Luo Jie, Rui Zhangru, He Yun, Li Hui, Yuan Yang, Li Wenhong
YAN'AN Hospital of Kunming City, Kunming 650051, China.
Am Heart J Plus. 2024 Dec 2;49:100487. doi: 10.1016/j.ahjo.2024.100487. eCollection 2025 Jan.
Chronic kidney disease (CKD) is expected to become the fifth leading cause of death globally by 2040. Cardiovascular disease (CVD), particularly heart failure (HF), is a severe complication in CKD patients on hemodialysis. This study aimed to develop a nomogram to predict the risk of heart failure hospitalization in hemodialysis patients, providing a valuable tool for clinical decision-making. We retrospectively analyzed data from 196 patients at Kunming Yanan Hospital's hemodialysis center, including demographic, dialysis-related, and laboratory information. Significant HF predictors identified through univariate and multivariate logistic regression were age, diabetes, dialysis duration, left ventricular mass index (LVMI), albumin (ALB), and ejection fraction (EF). These predictors formed the basis of the nomogram, which demonstrated good discrimination (AUC = 0.728) and calibration (Hosmer-Lemeshow test, = 0.463). Decision curve analysis confirmed the nomogram's clinical utility across various threshold probabilities. This study's findings can help clinicians identify high-risk patients, improving management strategies and potentially reducing HF-related hospitalizations in the hemodialysis population.
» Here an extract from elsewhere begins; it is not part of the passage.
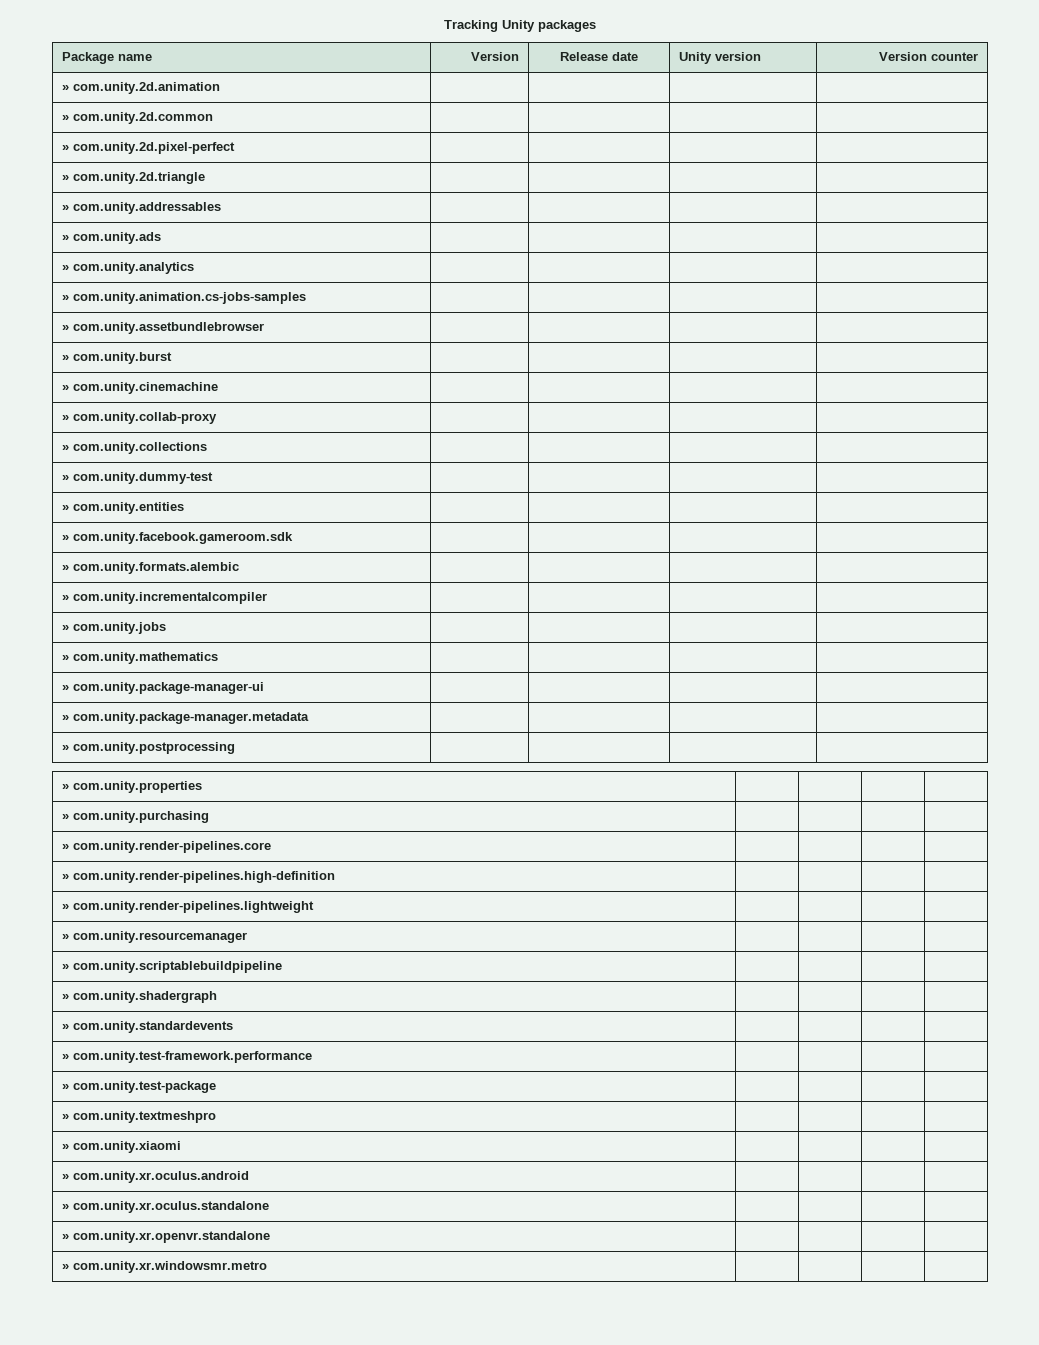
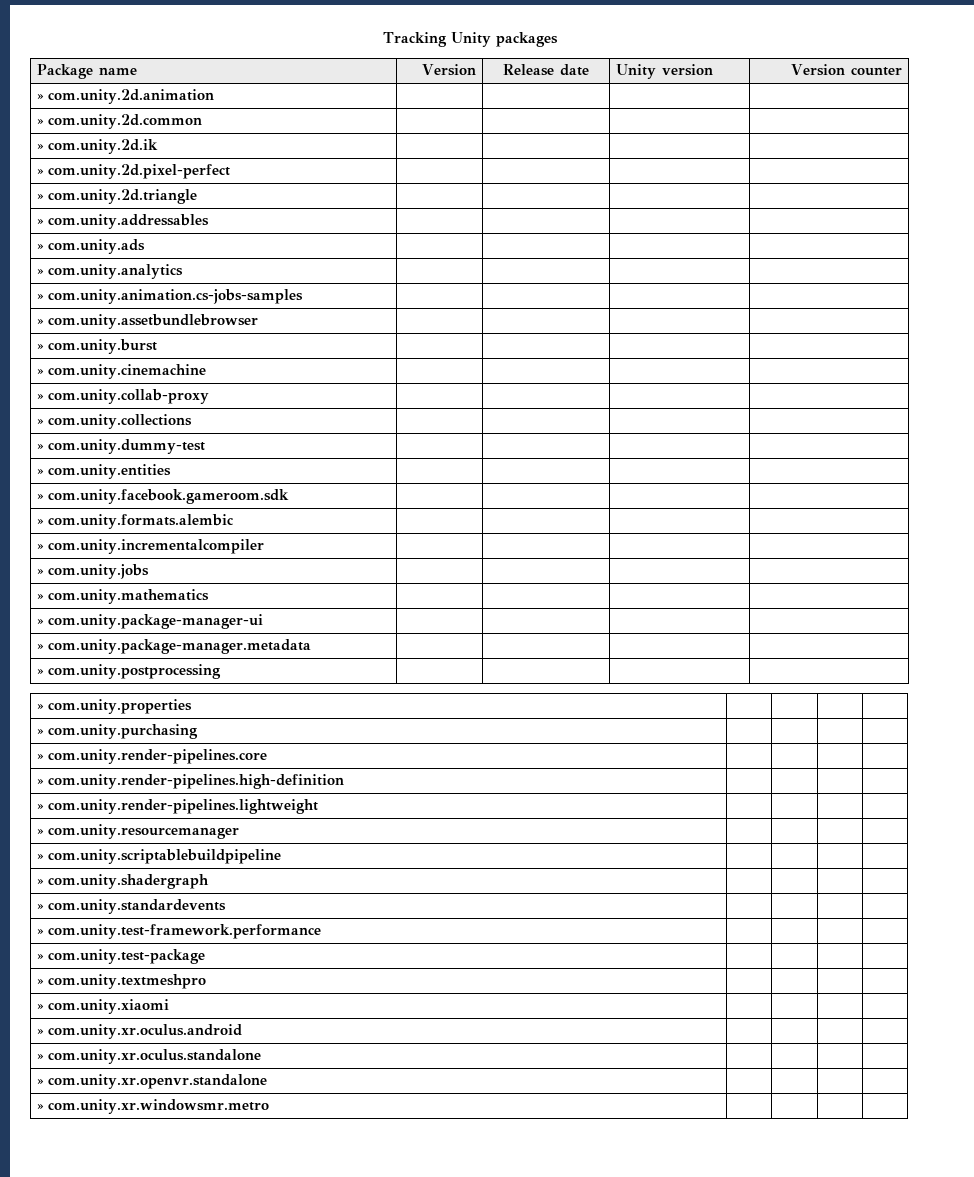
(214, 118) none -> [36,139,158,154] // » com.unity.2d.ik | | | |

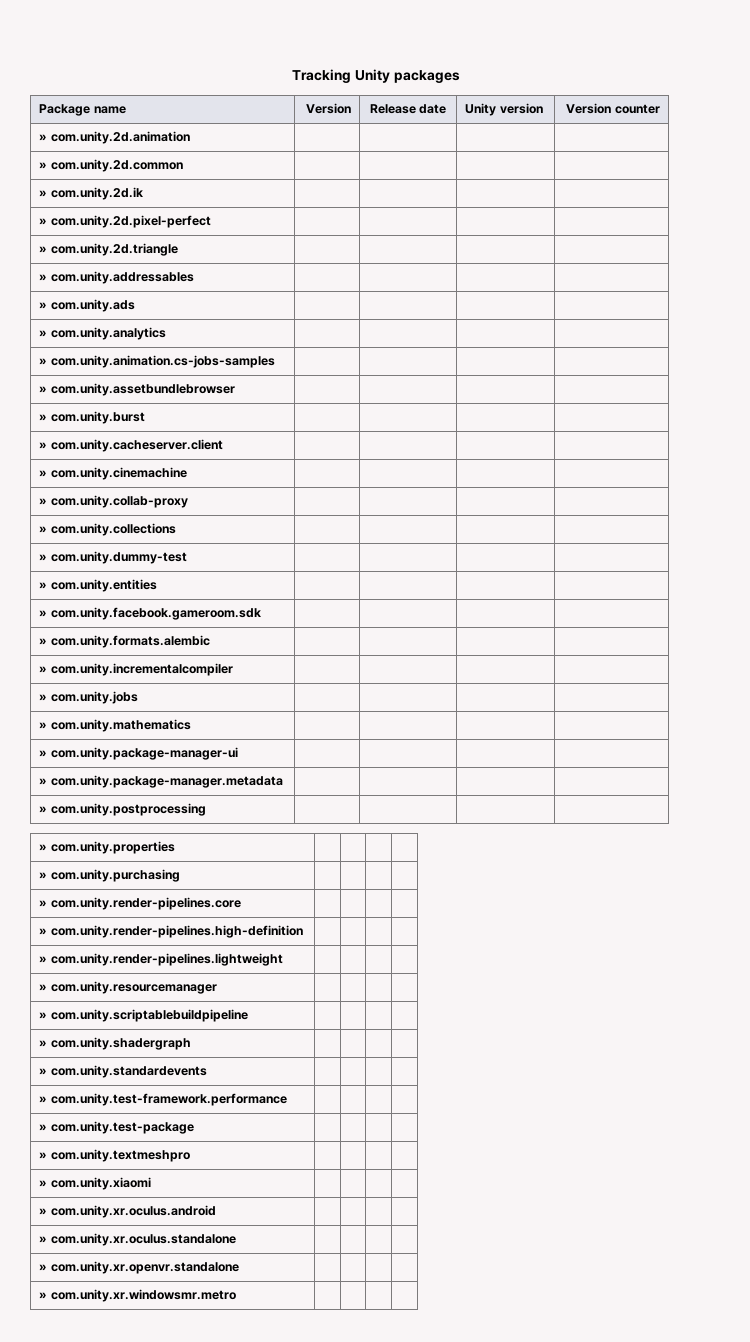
(157, 346) none -> [39,439,223,452] // » com.unity.cacheserver.client | | | |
预计到2040年,慢性肾脏病(CKD)将成为全球第五大死因。心血管疾病(CVD),尤其是心力衰竭(HF),是接受血液透析的CKD患者的严重并发症。本研究旨在开发一种列线图,以预测血液透析患者心力衰竭住院风险,为临床决策提供有价值的工具。我们回顾性分析了昆明延安医院血液透析中心196例患者的数据,包括人口统计学、透析相关和实验室信息。通过单因素和多因素逻辑回归确定的显著HF预测因素为年龄、糖尿病、透析时间、左心室质量指数(LVMI)、白蛋白(ALB)和射血分数(EF)。这些预测因素构成了列线图的基础,该列线图显示出良好的区分度(AUC = 0.728)和校准度(Hosmer-Lemeshow检验,= 0.463)。决策曲线分析证实了列线图在各种阈值概率下的临床实用性。本研究结果可帮助临床医生识别高危患者,改善管理策略,并可能减少血液透析人群中与HF相关的住院率。